その結果、都内の星空においては、次の撮影条件が有効と考えられる。
 ・ノイズと同等レベルの暗い天体を撮影する場合は、スタック数を増やし、ノイズを低減する手法が有効である。
 ・暗い天体を撮影する場合は、必要以上にGainを上げず、露出時間を長めに設定したほうが、低ノイズの画像を得られる可能性がある。
 ・背景光を低減するために光学フィルタ(QBPⅢなど)を適用することが有効と考えられる。

参考文献:
(1)MILTOL 200mm F4レンズ
(2)テレスコープ 200mm F4レンズキット
(3)Neptune-C II USB3.0 Color Camera (IMX464)
(4)SONY IMX464LQR
(5)Player One - Cameras and Astrophotography
(6)S-series UV IR-CUT 1.25″ Filter
(7)SharpCap
(8)すばる画像解析ソフト-Makali`i-配布サイト
(9)マカリ:Makali`i 超入門編(マニュアル)
(10)ImageMagick
(11)ASTAP, the Astrometric STAcking Program
(12)AZ-GTi赤道儀化マウント-goo blog
(13)WindowsPC環境におけるプレートソルビング(10)-goo blog
(14)WindowsPC環境におけるプレートソルビング(11)-goo blog
(15)環状星雲-Wikipedia
(16)MILTOL200mmとNeptune-C Ⅱを用いた直焦点撮影(182)-goo blog
(17)WindowsPC環境におけるオートガイド-goo blog
(18)WindowsPC環境におけるオートガイド(2)-goo blog
(19)ASI462MCの”Gain”の数値はいくつで使うのが最も効率が良いか
(20)ASI462MCが、単位時間当たり最高のパフォーマンスを発揮するGain数値は!?

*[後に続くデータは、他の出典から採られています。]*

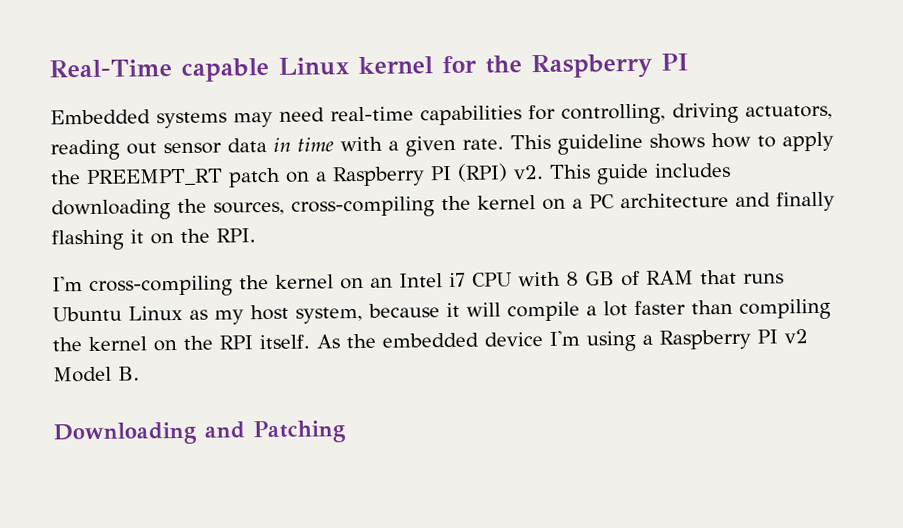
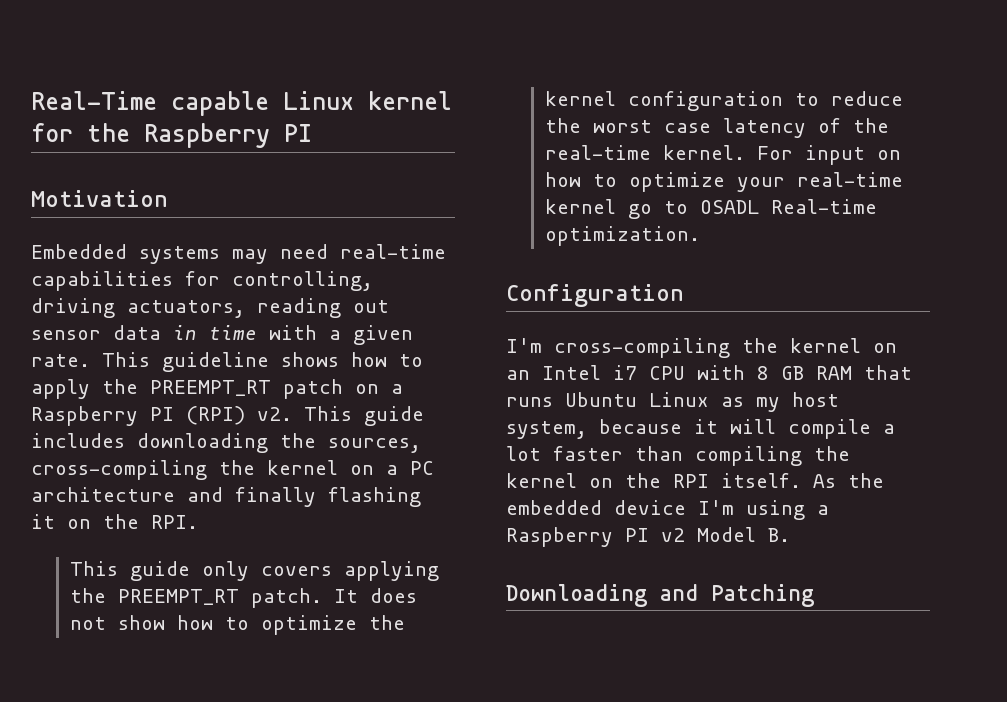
+ Motivation
+ This guide only covers applying the PREEMPT_RT patch. It does not show how to optimize the kernel configuration to reduce the worst case latency of the real-time kernel. For input on how to optimize your real-time kernel go to OSADL Real-time optimization.
+ Configuration
- I'm cross-compiling the kernel on an Intel i7 CPU with 8 GB of RAM that runs Ubuntu Linux as my host system, because it will compile a lot faster than compiling the kernel on the RPI itself.
+ I'm cross-compiling the kernel on an Intel i7 CPU with 8 GB RAM that runs Ubuntu Linux as my host system, because it will compile a lot faster than compiling the kernel on the RPI itself.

(21)惑星撮影の条件設定を考える(拡大率vsゲインvs露光)
(22)CMOSカメラのカタログ値の読み方
(23)実画像のノイズ評価(その1): 各ノイズの貢献度合-ほしぞloveログ
(24)実画像のノイズ評価(その2): 露光時間の決定-ほしぞloveログ
(25)ドライブレコーダーに搭載されているSONYのイメージセンサーごとの特徴
(26)渡邉 耕平 著、”電視観望実践ガイドブック Ver 1.1”、サイトロンジャパン発行、2021年11月17日第二版発行.
(27)渡邉 耕平 著、根本 泰人 監修、”月・惑星撮影 実践ガイドブック Ver 1.0”、サイトロンジャパン発行、2023年6月24日.